On using animation to change mentalities:
When asked if using animation was a way to soften the harsh history of Colombia, Mejia replied with a firm shaking of his head: “No. In fact it is a different way to present and dramatize reality,” he said. “The distancing that animation creates allows the public to see the situation completely differently. It’s disconnecting them to reconnect them in a new way.” In Colombia, creating a simple documentary would mean not reaching the audience they wanted. Popular television in the country is drowned in a sea of telenovelas (dramas and soap operas), where crime is glamorized and the message is that crime pays. The stories are focused on drug lords, bosses and people regular individuals cannot relate to. For the team, it’s about changing mentalities and pulling away from that criminal mindset: “We believe we can change minds through animation because we offer a documentary in drawings,” Mejia said. “We use the narration codes of thrillers, fiction, crime novels and suspense that engage people.” The series started two weeks ago in Columbia. “Every Sunday two chapters are shown. We’re at the forth episode and even now we can see the reactions are positive, especially on social media. It’s not easy, as it’s shown on a small channel and we are facing the giants of Colombian popular television,” Mejia said.

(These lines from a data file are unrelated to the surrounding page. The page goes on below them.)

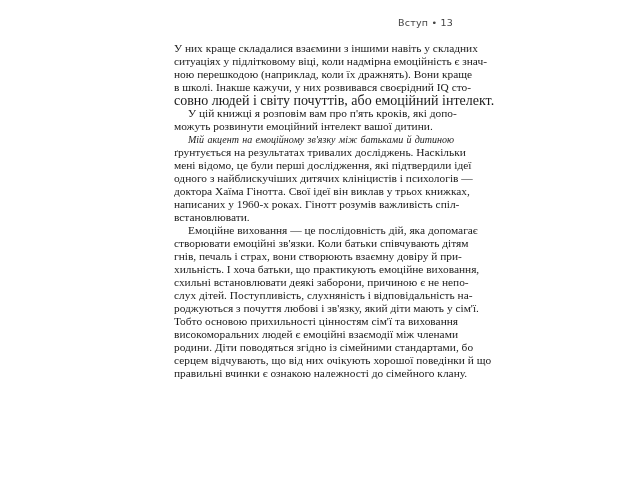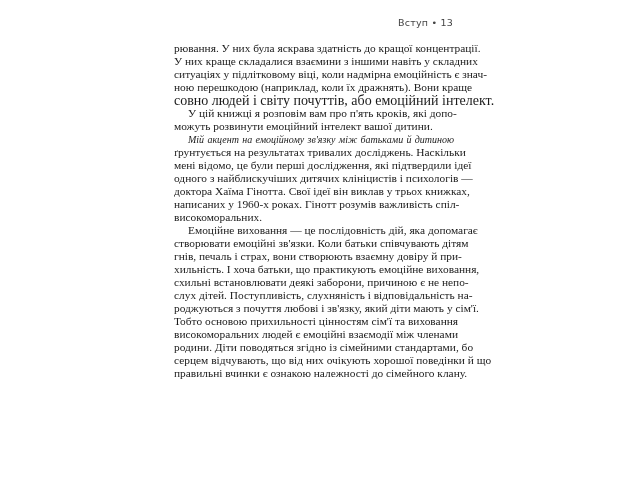--- a/index.html
+++ b/index.html
@@ -13,34 +13,34 @@
 </head>
 <body>
 
 <div class="header">
   <span>Вступ</span>
   <span>•</span>
   <span>13</span>
 </div>
 
 <div class="page" id="page">
-    <span class="line" style="height: 13px; line-height: 13px; font-size: 11.4px;">рювання. У них була яскрава здатність до кращої концентрації.</span>
     <span class="line" style="height: 13px; line-height: 13px; font-size: 11.4px;">У них краще складалися взаємини з іншими навіть у складних</span>
     <span class="line" style="height: 13px; line-height: 13px; font-size: 11.4px; font-family: Liberation Serif, serif;">ситуаціях у підлітковому віці, коли надмірна емоційність є знач-</span>
     <span class="line" style="height: 13px; line-height: 13px; font-size: 11.4px;">ною перешкодою (наприклад, коли їх дражнять). Вони краще</span>
+    <span class="line" style="height: 13px; line-height: 13px; font-size: 11.4px;">в школі. Інакше кажучи, у них розвивався своєрідний IQ сто-</span>
     <span class="line last" style="height: 13px; line-height: 13px; font-size: 14px;">совно людей і світу почуттів, або емоційний інтелект.</span>
     <span class="line indent" style="height: 13px; line-height: 13px; font-size: 11.4px;">У цій книжці я розповім вам про п'ять кроків, які допо-</span>
     <span class="line last" style="height: 13px; line-height: 13px; font-size: 11.4px;">можуть розвинути емоційний інтелект вашої дитини.</span>
     <span class="line indent" style="height: 13px; line-height: 13px; font-size: 10px; font-style: italic;">Мій акцент на емоційному зв'язку між батьками й дитиною</span>
     <span class="line" style="height: 13px; line-height: 13px; font-size: 11.4px;">ґрунтується на результатах тривалих досліджень. Наскільки</span>
     <span class="line" style="height: 13px; line-height: 13px; font-size: 11.4px;">мені відомо, це були перші дослідження, які підтвердили ідеї</span>
     <span class="line" style="height: 13px; line-height: 13px; font-size: 11.4px;">одного з найблискучіших дитячих клініцистів і психологів —</span>
     <span class="line" style="height: 13px; line-height: 13px; font-size: 11.4px;">доктора Хаїма Гінотта. Свої ідеї він виклав у трьох книжках,</span>
     <span class="line" style="height: 13px; line-height: 13px; font-size: 11.4px;">написаних у 1960-х роках. Гінотт розумів важливість спіл-</span>
-    <span class="line last" style="height: 13px; line-height: 13px; font-size: 11.4px;">високоморальних.</span>
+    <span class="line last" style="height: 13px; line-height: 13px; font-size: 11.4px;">встановлювати.</span>
     <span class="line indent" style="height: 13px; line-height: 13px; font-size: 11.4px;">Емоційне виховання — це послідовність дій, яка допомагає</span>
     <span class="line" style="height: 13px; line-height: 13px; font-size: 11.4px;">створювати емоційні зв'язки. Коли батьки співчувають дітям</span>
     <span class="line" style="height: 13px; line-height: 13px; font-size: 11.4px;">гнів, печаль і страх, вони створюють взаємну довіру й при-</span>
     <span class="line" style="height: 13px; line-height: 13px; font-size: 11.4px;">хильність. І хоча батьки, що практикують емоційне виховання,</span>
     <span class="line" style="height: 13px; line-height: 13px; font-size: 11.4px;">схильні встановлювати деякі заборони, причиною є не непо-</span>
     <span class="line" style="height: 13px; line-height: 13px; font-size: 11.4px;">слух дітей. Поступливість, слухняність і відповідальність на-</span>
     <span class="line" style="height: 13px; line-height: 13px; font-size: 11.4px;">роджуються з почуття любові і зв'язку, який діти мають у сім'ї.</span>
     <span class="line" style="height: 13px; line-height: 13px; font-size: 11.4px;">Тобто основою прихильності цінностям сім'ї та виховання</span>
     <span class="line" style="height: 13px; line-height: 13px; font-size: 11.4px;">високоморальних людей є емоційні взаємодії між членами</span>
     <span class="line" style="height: 13px; line-height: 13px; font-size: 11.4px;">родини. Діти поводяться згідно із сімейними стандартами, бо</span>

On Dreaming, Inspiring and Acting
The series was tailored to be shown at the FIFDH: from a 13-episode series of about 300 minutes to a film of 80 minutes. “For the public here at the festival, we took away the cultural references and jokes to tell more of an international story. We want the public to know Colombia’s story, to see it from a new angle,” Rincon said. “Our dream is for it to echo back to Columbia so that people can see that the world is talking about us.” The team’s true dream really lies in the youth of their country seeing their history in a different light. “We want them to analyze, take a step back and mostly we want to generate debate. We pushed ourselves to have a variety of subjects in the series so people will react and talk. The more the youth debate, the more they realize there’s an issue,” Rincon said. She added that what they do is dream of a better Colombia, which inspires them in turn to act by creating a series that will change the mentalities in their country.